Suicide is no joke and happens far more frequently than you know and many of us are willing to admit. In fact it was the tenth leading cause of death in 2015 behind cancer, diabetes and heart disease to name a few and has been in the top 10 for years. The aforementioned diseases are some of the most painful and debilitating illnesses that no one in their right mind would wish for. So what makes so many others inflict pain and harm upon themselves with the intention to die. In the wake of RnB singer Kehlani’s suicide attempt I was reminded of all the friends and family members since high school who have confided in me at one point or another that they either tried or thought about killing themselves. Most of these confessions came from women and whats more all of them came from a place of not feeling loved and validated or feeling alone.
No one is completely sure why Kehlani tried to kill herself but from all accounts it seems to have been a recent break up she had with her then boyfriend Kyrie Irving. Luckily it seems her new boyfriend partynextdoor was able to save her from herself. I don’t think that many of us realise just how lucky she is because far more often, no one is there to save someone from a suicide attempt as evidenced by the death of so many other celebrities. In the aftermath of her suicide she made an instagram post about wanting to leave the earth, at this point her fellow humans saw it fit to demonize, further degrade and slut shame this woman who just admitted to making an attempt to end her life. Is this who we are as people? Is this how we respond to people in a mental crisis? It’s no wonder why most people never reach out for help, with this kind of attitude it is easy to believe that no one cares and clearly no one will save you from yourself.

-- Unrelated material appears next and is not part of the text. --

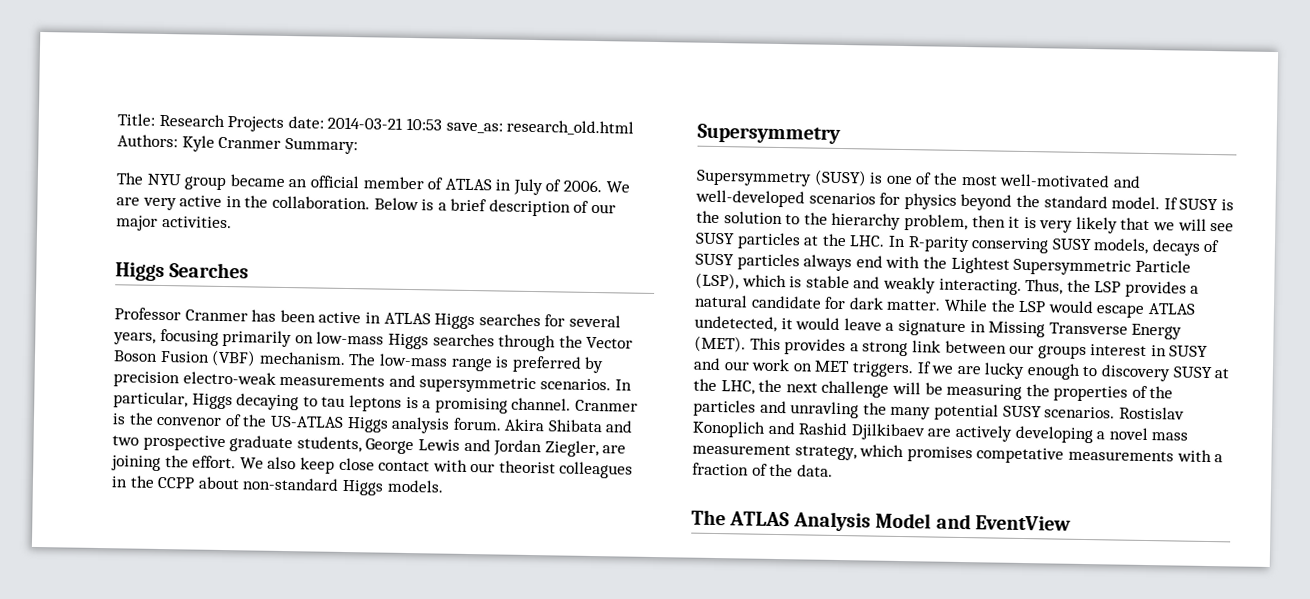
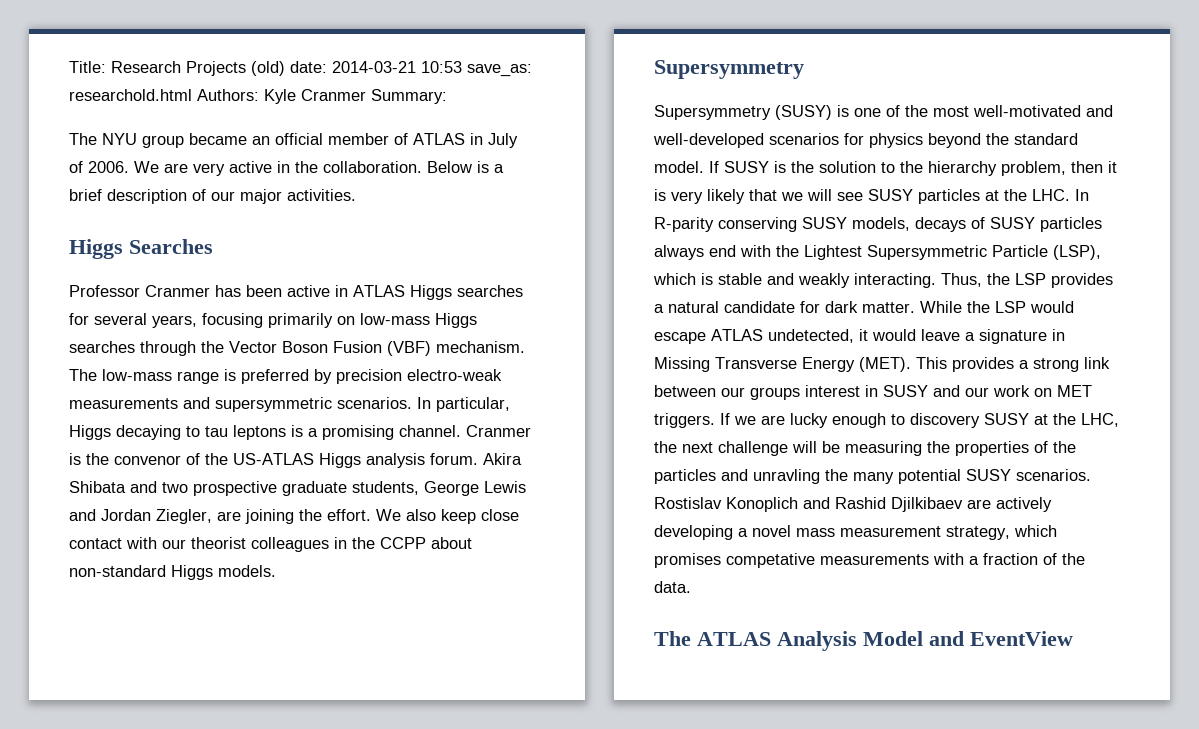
(285, 124) none -> [251,61,285,76] (old)
[506,119,635,136] research_old.html -> [69,89,192,101] researchold.html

Contrary to popular belief people who commit suicide do not necessarily want to die, very often, it is the only solution they can find to an emotional situation that plagues them. In many other communities there are open dialogues and endless resources geared toward helping suicidal people. In the black community however, it is often thought that suicide is a white thing and that black people, particularly women don’t (or rarely) commit suicide. While it is true we are the smallest demographic of women who commit suicide the fact is we do do it. Whether the numbers are great or small comparative to other races, we do in fact kill ourselves and that is a cause for concern. The figure we should be striving for is zero.
One of the reasons why black women rarely seek help is that black people do not believe in therapy. For the black community the church is where you go when you need emotional support. While this can and does help some people, it is not a cure all for all victims. Even worse, the emotional support is very rarely the pastor or an elder it is simply God. It is a common and dangerous concept that you can pray your troubles away. Frankly, some problems require more than prayer, some cries for help needs someone who will respond with physical support and tangible help. Even if you do speak to your pastor the truth is there are some problems that require more than just verbal therapy, many of the reasons behind suicidal attempts are chemical and requires medication.
The strong black woman mantra is so often used as a dismissive tool for black female issues and has been such a burden in the black community. Honestly I hate the phrase. When people hear it it calls a to mind a woman who is used to tragedy or struggle and pain and therefore basic human exchanges are not necessary, why ? because we can “handle” it. You cannot call yourself a strong black woman and expect to be treated with empathy or sensitivity or be given a lighter load, the most burden is always given to the “strongest”people. So if you’re a black woman I urge you to give up this mantra. We are infact exposed to more trauma than other groups of women because we are more likely to be from low income homes where sexual assault, domestic abuse and early pregnancy is not uncommon. We need people to understand that we are sensitive , vulnerable, feminine and human. More importantly, we need people to understand that even when we act strong in the aftermath of a painful emotional situation or trauma that we do not heal differently from women of other races. We need the same love, support and sometimes medication as others and there should be no shame in asking for it.
If you or anyone you know is suicidal and need to speak to someone there are numerous resources available to you. Please understand that you are not alone and that there are many other solutions to your problems and many of us willing to help you find them.